Both men were fined, separately, in 1916 for running unregistered and unlicensed merry-go-rounds; Frederick in St Kilda and William at South St Kilda.
St Kilda remained a profitable venue however.
He ran amusements at St Kilda for 22 years, then when competition made this venue unprofitable, took a six-year lease on a site in Glenelg. While other fairground operators moved to electric motor drive for their roundabouts, Baxter retained the steam engine for its "unending interest for the boys".
At some stage he purchased a home on Brighton Road, Glenelg.
He occupied a site at Colley Reserve, Glenelg, for much of the early 20th-century, though being required to apply for extensions to the lease at intervals dictated by the council

Fred died in 1937 and his son his son Arthur, who had been working for his father as the roundabout's engineer, took over its operation. Every horse had the name of a popular Australian racehorse on its nameplate, and each year the ride was dismantled and reassembled at the Royal Adelaide Show. Much attention was given to keeping it working smoothly and its appearance bright and polished; it was still a great seaside attraction in 1950, and for the Baxters a very profitable business.

===Family===
Baxter married Emily Louisa [Leaman ?] (1870 – 22 May 1926) She died in Glenelg but funeral held in Brighton, Victoria.
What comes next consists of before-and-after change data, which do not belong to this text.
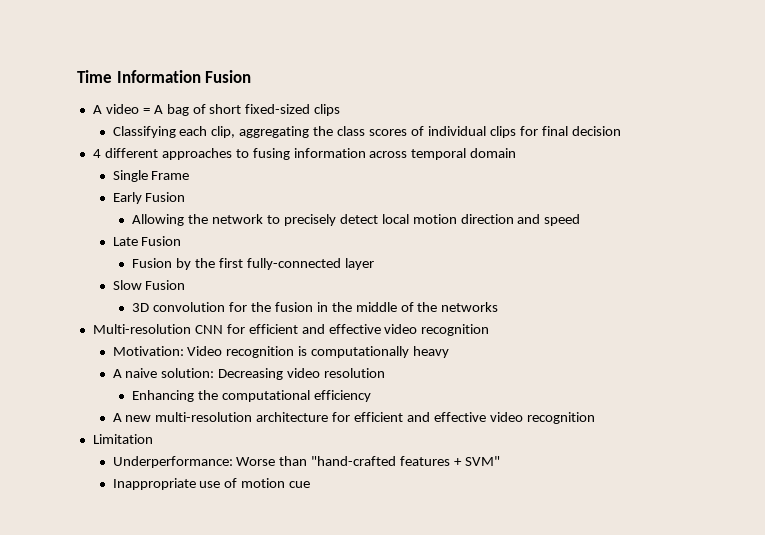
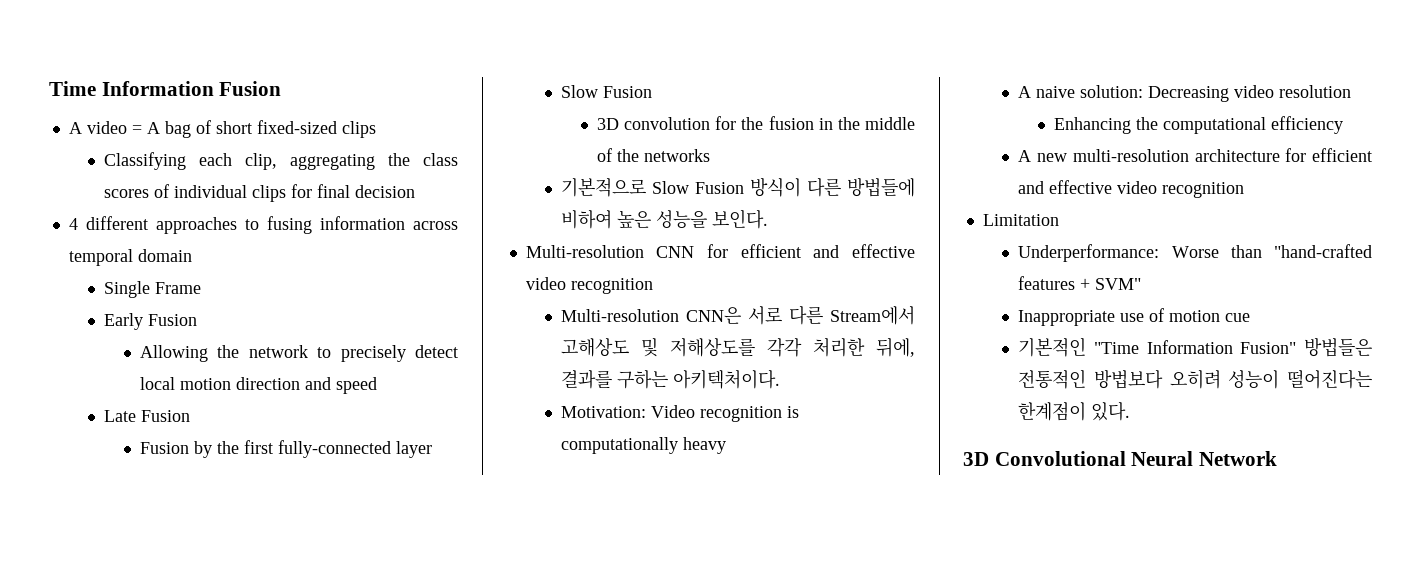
+ 기본적으로 Slow Fusion 방식이 다른 방법들에 비하여 높은 성능을 보인다.
+ Multi-resolution CNN은 서로 다른 Stream에서 고해상도 및 저해상도를 각각 처리한 뒤에, 결과를 구하는 아키텍처이다.
+ 기본적인 "Time Information Fusion" 방법들은 전통적인 방법보다 오히려 성능이 떨어진다는 한계점이 있다.
+ 3D Convolutional Neural Network

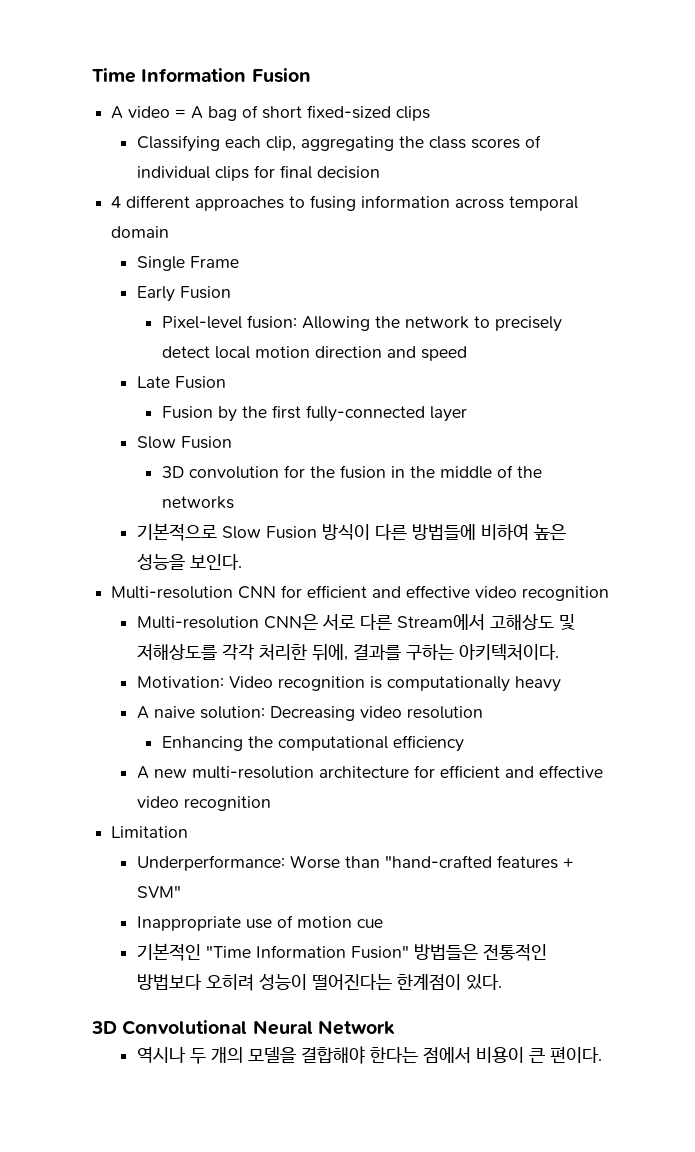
- Allowing the network to precisely detect local motion direction and speed
+ Pixel-level fusion: Allowing the network to precisely detect local motion direction and speed
+ 역시나 두 개의 모델을 결합해야 한다는 점에서 비용이 큰 편이다.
- (Louise) Alice Baxter married Louis Herbert Le Rossignol on 22 July 1916, his second wife. Lived Leslie Street, Richmond, Victoria.
- Dorrie Baxter of Glenelg. It is likely she was an accomplished pianist.
- Victor E. Baxter (1899–1969) twin son married Beryl. He was a successful tenor, of Victoria. His singing career was booming in the late 1920s and early 1930s, then nothing further save one appearance in 1946.
- .Ernest Baxter (1899– ) twin son, lived in Ouyen, Victoria, married Doris Ivy Sulman on 7 May 1935, lived Hopetoun, Victoria
- Arthur Verdon Baxter (died 1971) married Irene Henderson Goldner of Glenelg on 25 February 1948. He worked for his father as engineer of the roundabout and on his death inherited the business.
While in Victoria (eg 1916) they had a home "Greenhithe" in Bismarck Street (from January 1917 at Baxter's instigation, Thames Street) Heidelberg
In South Australia their home was "Greenhithe", 33 Brighton Road, Glenelg, (adjacent the automatic telephone exchange) to 1927 when he advertised leaving for Victoria., however he either returned a few years later or never left.